◆ **To do**
Among the entries below, find the lines holding "clase" and copy them.

[Before-and-after change data]

-*-*-

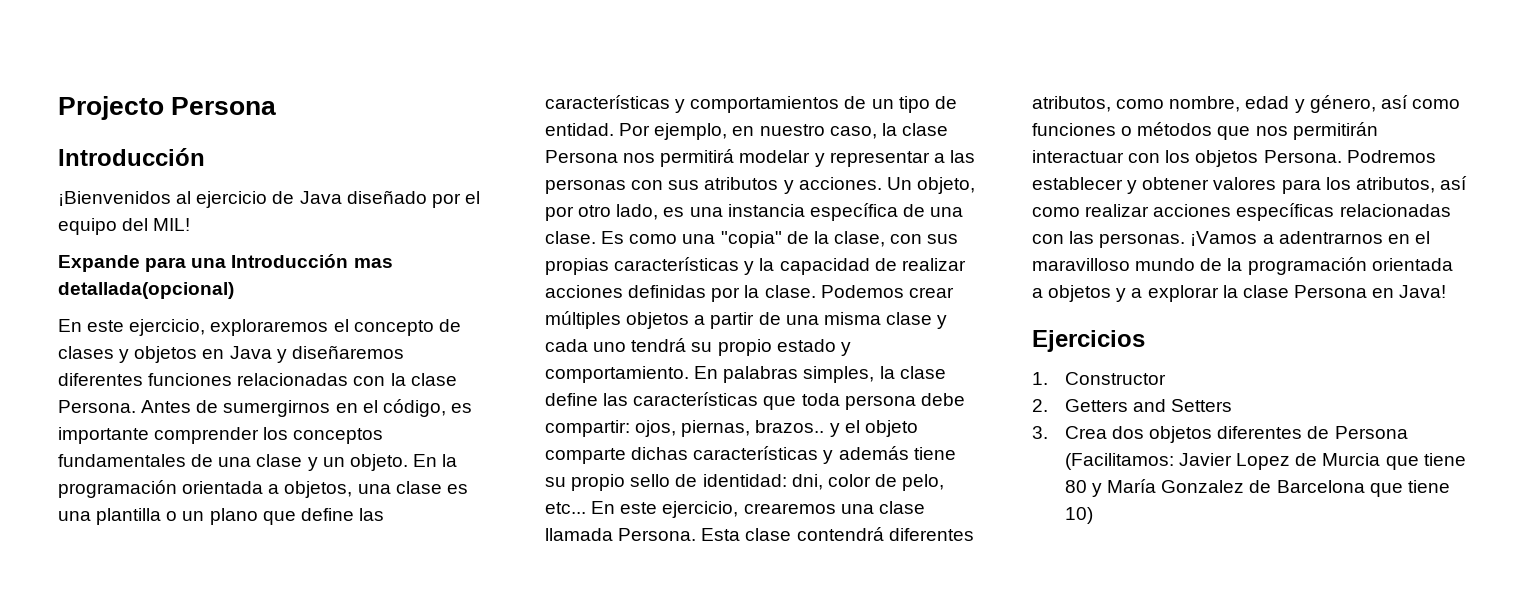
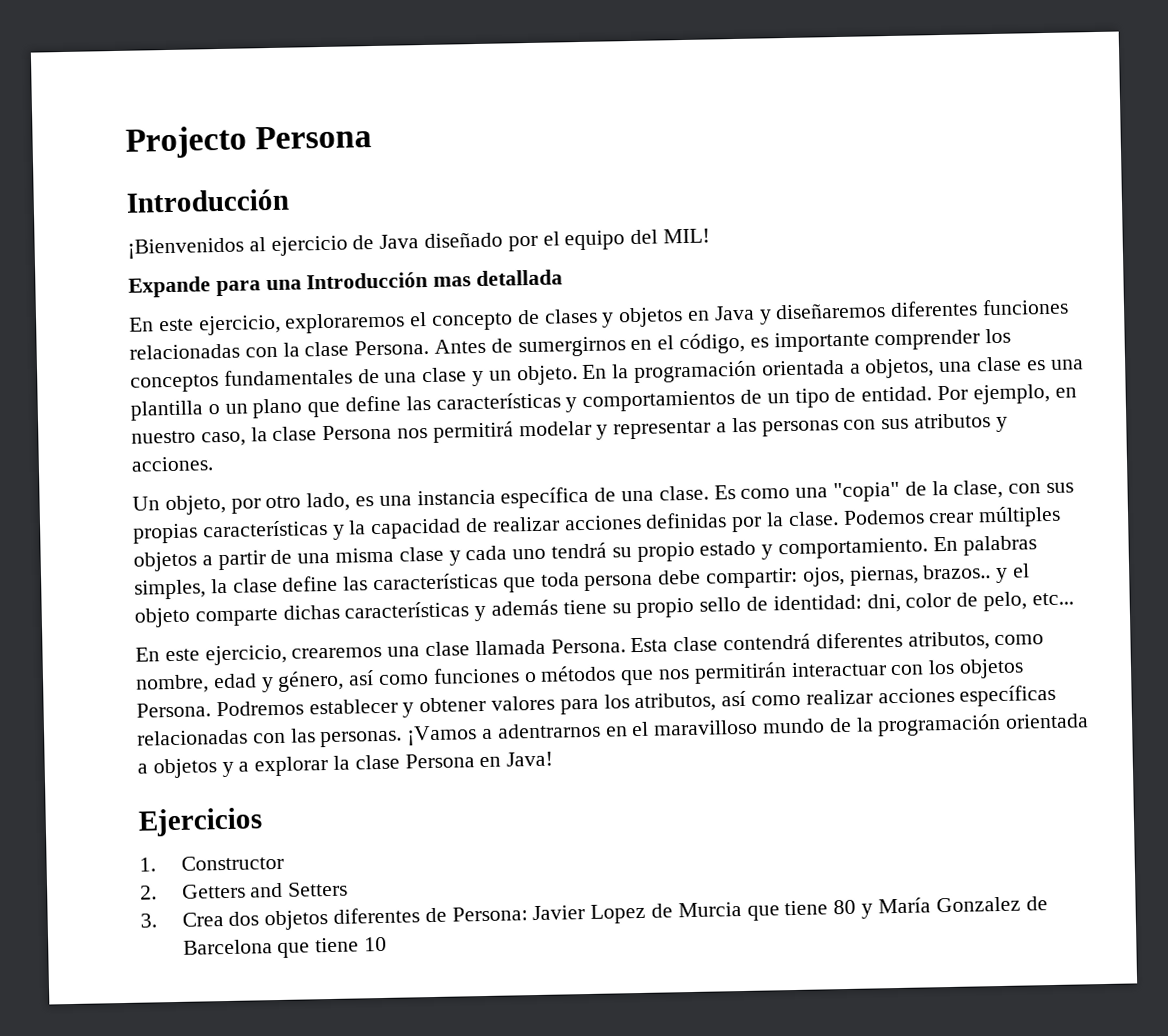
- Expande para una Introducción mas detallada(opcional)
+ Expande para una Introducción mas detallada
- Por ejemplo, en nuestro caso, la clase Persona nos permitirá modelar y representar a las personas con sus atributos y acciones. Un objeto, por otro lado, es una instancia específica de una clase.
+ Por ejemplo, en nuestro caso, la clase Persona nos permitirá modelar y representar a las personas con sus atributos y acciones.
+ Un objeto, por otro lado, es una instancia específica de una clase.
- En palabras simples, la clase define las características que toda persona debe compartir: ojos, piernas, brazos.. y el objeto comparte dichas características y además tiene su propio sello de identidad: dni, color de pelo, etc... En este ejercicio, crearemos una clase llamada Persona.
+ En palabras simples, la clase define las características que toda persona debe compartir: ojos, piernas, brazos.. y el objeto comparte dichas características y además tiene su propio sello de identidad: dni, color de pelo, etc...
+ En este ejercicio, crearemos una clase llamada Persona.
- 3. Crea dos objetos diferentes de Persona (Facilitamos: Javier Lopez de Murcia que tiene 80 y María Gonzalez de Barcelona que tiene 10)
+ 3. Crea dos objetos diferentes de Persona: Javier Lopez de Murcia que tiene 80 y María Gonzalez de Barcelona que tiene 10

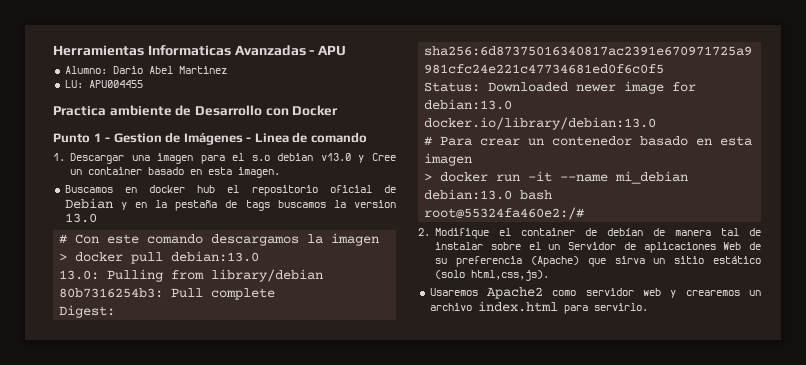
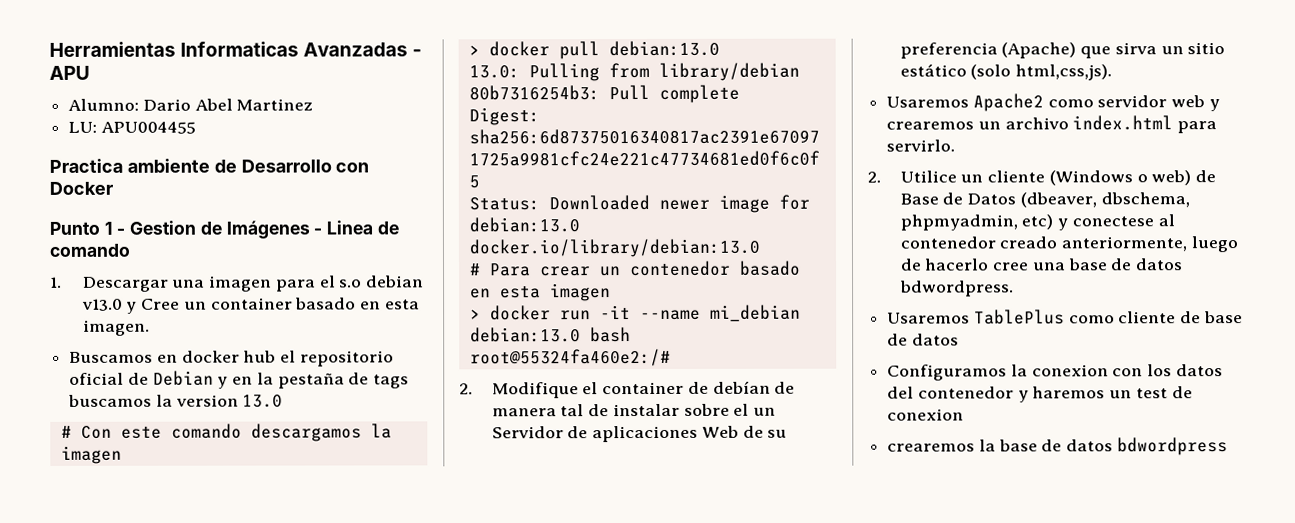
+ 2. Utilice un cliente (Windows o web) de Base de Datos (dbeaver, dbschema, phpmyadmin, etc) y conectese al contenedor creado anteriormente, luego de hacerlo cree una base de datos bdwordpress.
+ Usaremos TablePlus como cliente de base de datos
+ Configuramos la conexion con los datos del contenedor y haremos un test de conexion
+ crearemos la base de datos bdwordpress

-*-*-

◆ **Answer to this problem**
- Por ejemplo, en nuestro caso, la clase Persona nos permitirá modelar y representar a las personas con sus atributos y acciones. Un objeto, por otro lado, es una instancia específica de una clase.
+ Por ejemplo, en nuestro caso, la clase Persona nos permitirá modelar y representar a las personas con sus atributos y acciones.
+ Un objeto, por otro lado, es una instancia específica de una clase.
- En palabras simples, la clase define las características que toda persona debe compartir: ojos, piernas, brazos.. y el objeto comparte dichas características y además tiene su propio sello de identidad: dni, color de pelo, etc... En este ejercicio, crearemos una clase llamada Persona.
+ En palabras simples, la clase define las características que toda persona debe compartir: ojos, piernas, brazos.. y el objeto comparte dichas características y además tiene su propio sello de identidad: dni, color de pelo, etc...
+ En este ejercicio, crearemos una clase llamada Persona.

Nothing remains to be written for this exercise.